She sucked in some air before releasing it and looking into my eyes "Is it all my fault?" I was confused, I bent down and cupped her face and looked right into her deep blue eyes searching for an answer before she swatted my hands away from her face "what do you mean, is what your fault?"
"The fact that everyone around me leaves, is it my fault my dad left me, Melanie and my mum" Her eyes where glazing over at this point "Is it my fault that Melanie couldn't take it any more so she left me and my mum, and then my mum can't stay around to take care of me, it's not that I can't take care of myself but why? And then there are the lucky few I could call my 'boyfriend' Pete stayed with me be then left for God knows what reason, Jonah stuck around just to get to Carly, then you now we can't even have a stable friendship it it me, am I the reason people leave?" she now had tears forming in her eyes, even when we where dating I never got to see this side of her, her head was now resting on her knees her hair covering the sides of her face so i rested my hand on the top of her head "Trust me Sam, I am never going to leave you" She lifted her head and looked at me "P-promise?"
"I promise" turning the corners of my mouth into a smile. She looked at me and smiled before punching me in the arm "what the hell was that for?"

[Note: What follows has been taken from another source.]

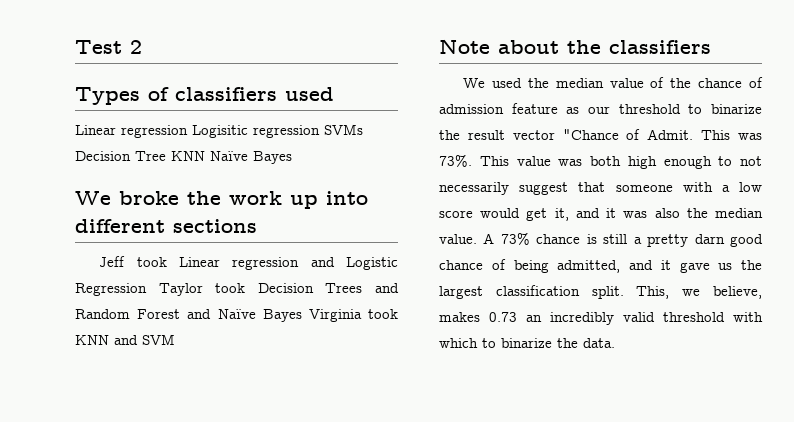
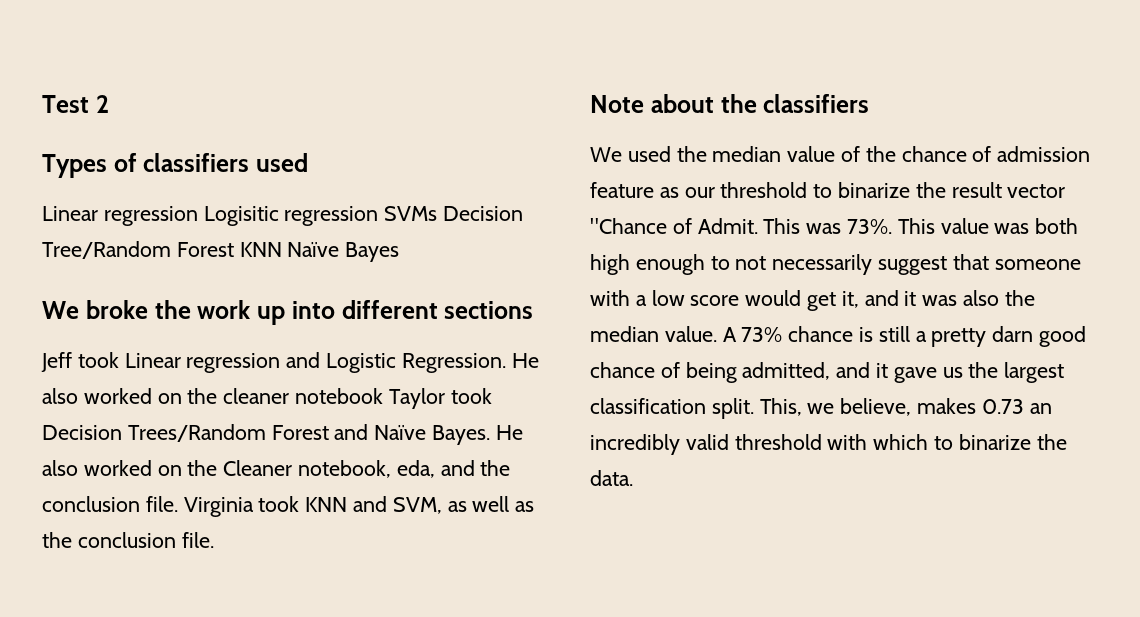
[135,151,166,161] Tree -> [42,241,234,259] Tree/Random Forest
[75,283,399,296] [75,309,398,322] [75,334,175,345] Regression Taylor took Decision Trees and Random Forest and Naïve Bayes Virginia took KNN and SVM -> [401,353,539,373] [42,388,492,409] [42,424,523,445] [42,460,511,478] [42,496,535,517] [42,532,214,548] Regression. He also worked on the cleaner notebook Taylor took Decision Trees/Random Forest and Naïve Bayes. He also worked on the Cleaner notebook, eda, and the conclusion file. Virginia took KNN and SVM, as well as the conclusion file.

She just smiled at me before laughing and through her fit of laughter she said"Just to lighten the mood" And that was it before we both where laughing, when we finally calmed down I stood up and offered her my hand, which I was expecting for her to swat away but she gladly took it then walked straight into Carlys' apartment.

I just gazed after her thinking "Her actions and emotions will never cease to amaze me"

Thanks for reading please review and tell me what you think...
And do you think I should keep a one-shot or make it longer
:)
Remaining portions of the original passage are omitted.